▸ **DIRECTIONS**: Copy the lines below word for word, skipping any image.

#####

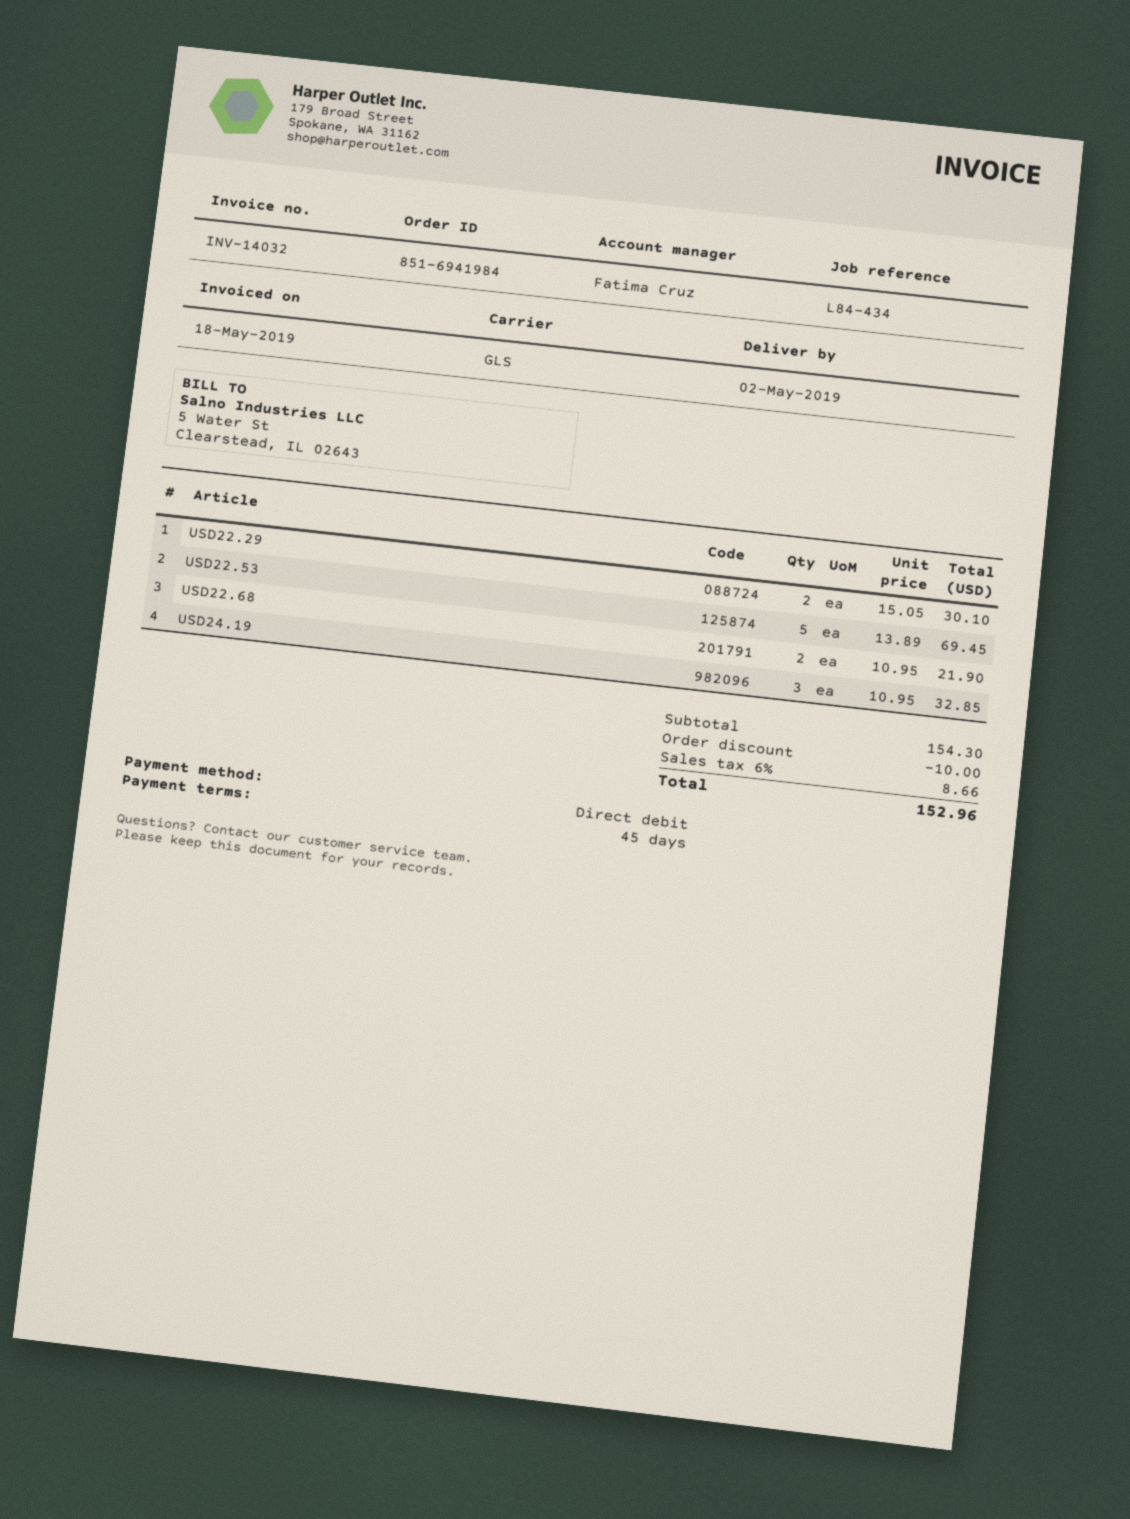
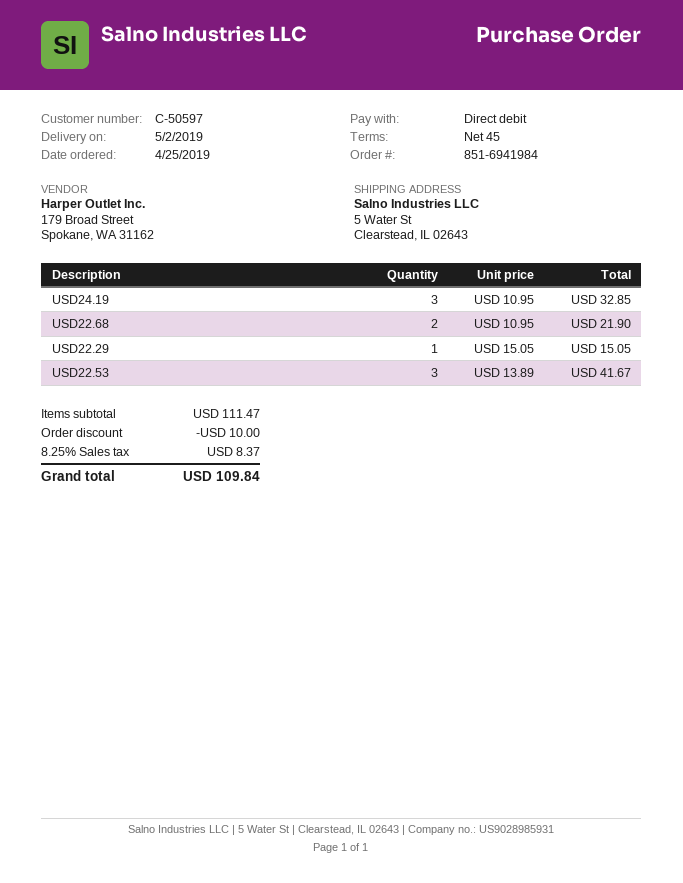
USD22.29: 2 x 15.05 = 30.10 -> 1 x 15.05 = 15.05
USD22.53: 5 x 13.89 = 69.45 -> 3 x 13.89 = 41.67
subtotal: 154.30 -> 111.47
tax: 6% = 8.66 -> 8.25% = 8.37
total: 152.96 -> 109.84

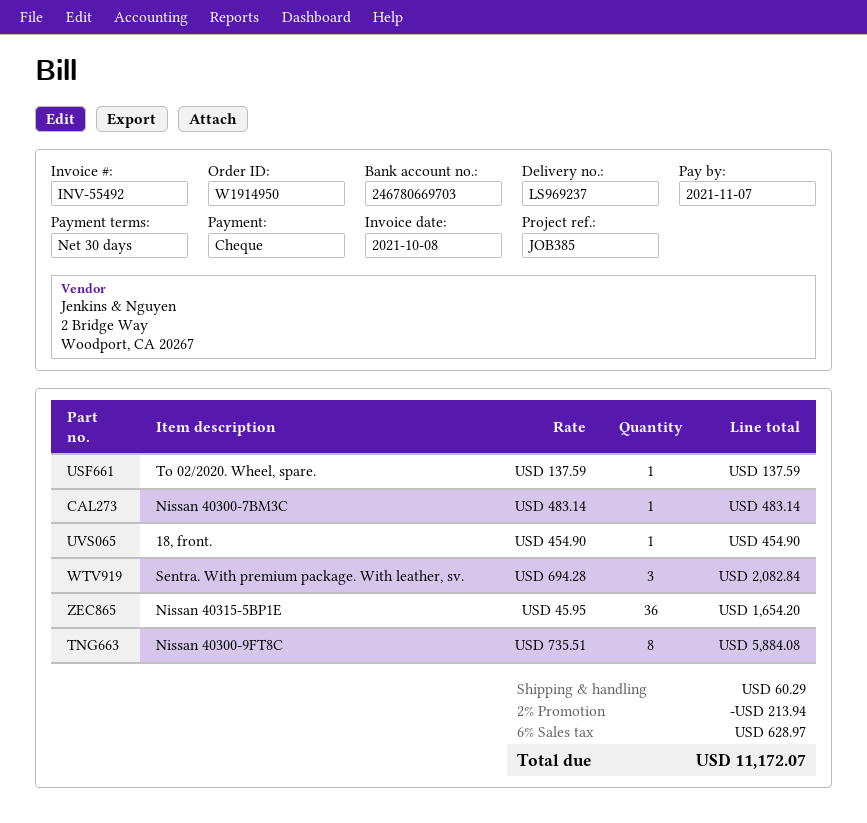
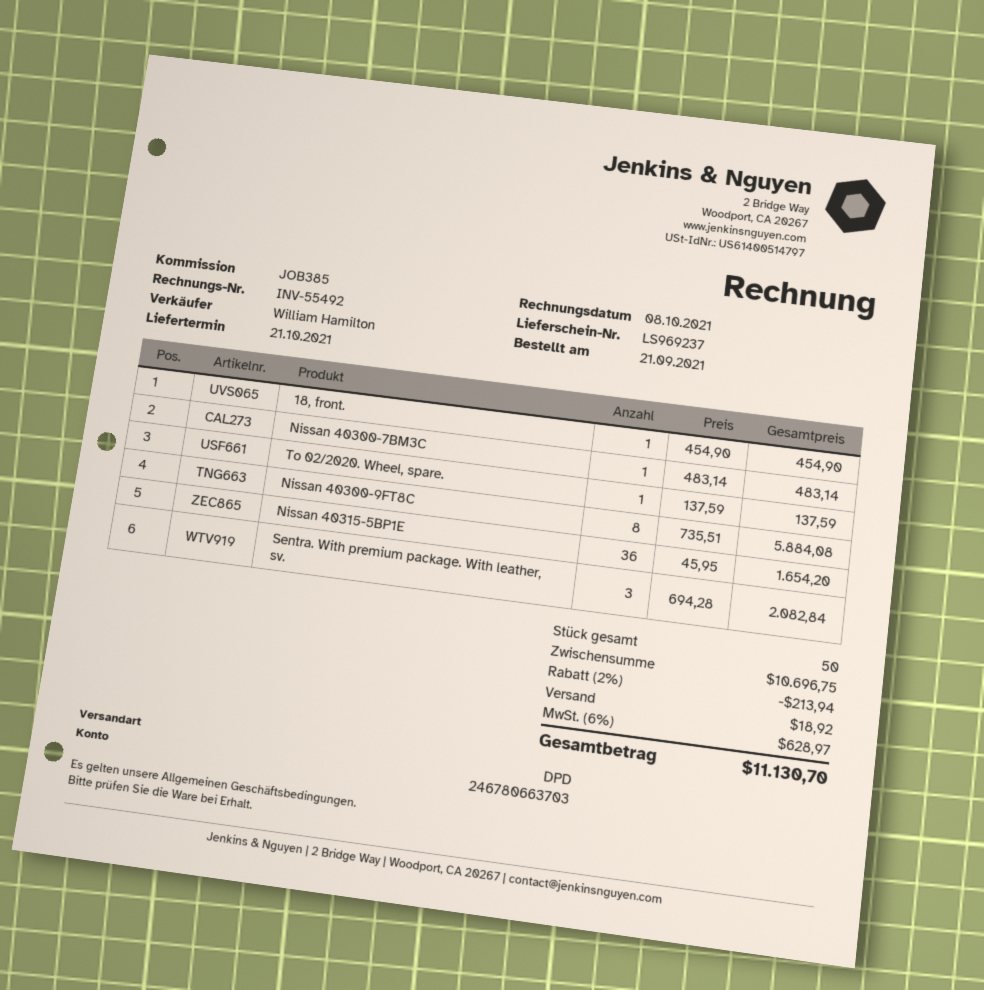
bank account: 246780669703 -> 246780663703
shipping: 60.29 -> 18.92
total: 11172.07 -> 11130.70

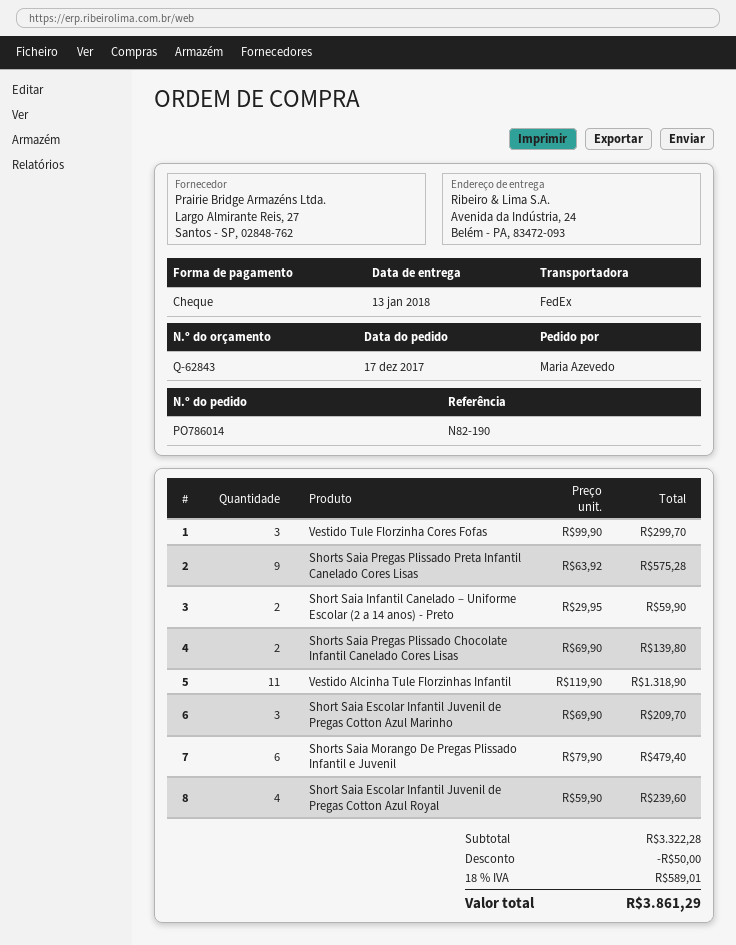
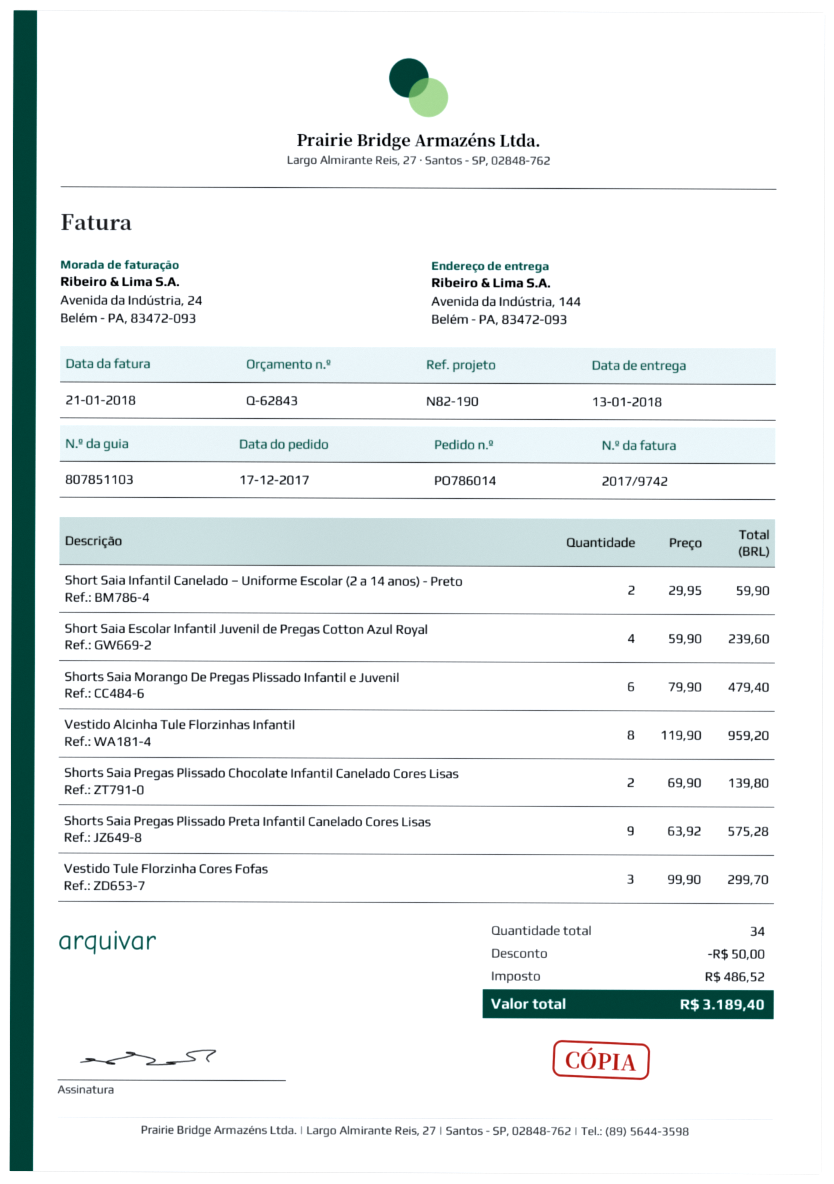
ship to: Avenida da Indústria, 24, Belém - PA, 83472-093 -> Avenida da Indústria, 144, Belém - PA, 83472-093
Vestido Alcinha Tule Florzinhas Infantil: 11 x 119.90 = 1318.90 -> 8 x 119.90 = 959.20
Short Saia Escolar Infantil Juvenil de Pregas Cotton Azul Marinho: 3 x 69.90 = 209.70 -> none
tax: 589.01 -> 486.52
total: 3861.29 -> 3189.40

#####

▸ **FINAL ANSWER**:
USD22.29: 2 x 15.05 = 30.10 -> 1 x 15.05 = 15.05
USD22.53: 5 x 13.89 = 69.45 -> 3 x 13.89 = 41.67
subtotal: 154.30 -> 111.47
tax: 6% = 8.66 -> 8.25% = 8.37
total: 152.96 -> 109.84

bank account: 246780669703 -> 246780663703
shipping: 60.29 -> 18.92
total: 11172.07 -> 11130.70

ship to: Avenida da Indústria, 24, Belém - PA, 83472-093 -> Avenida da Indústria, 144, Belém - PA, 83472-093
Vestido Alcinha Tule Florzinhas Infantil: 11 x 119.90 = 1318.90 -> 8 x 119.90 = 959.20
Short Saia Escolar Infantil Juvenil de Pregas Cotton Azul Marinho: 3 x 69.90 = 209.70 -> none
tax: 589.01 -> 486.52
total: 3861.29 -> 3189.40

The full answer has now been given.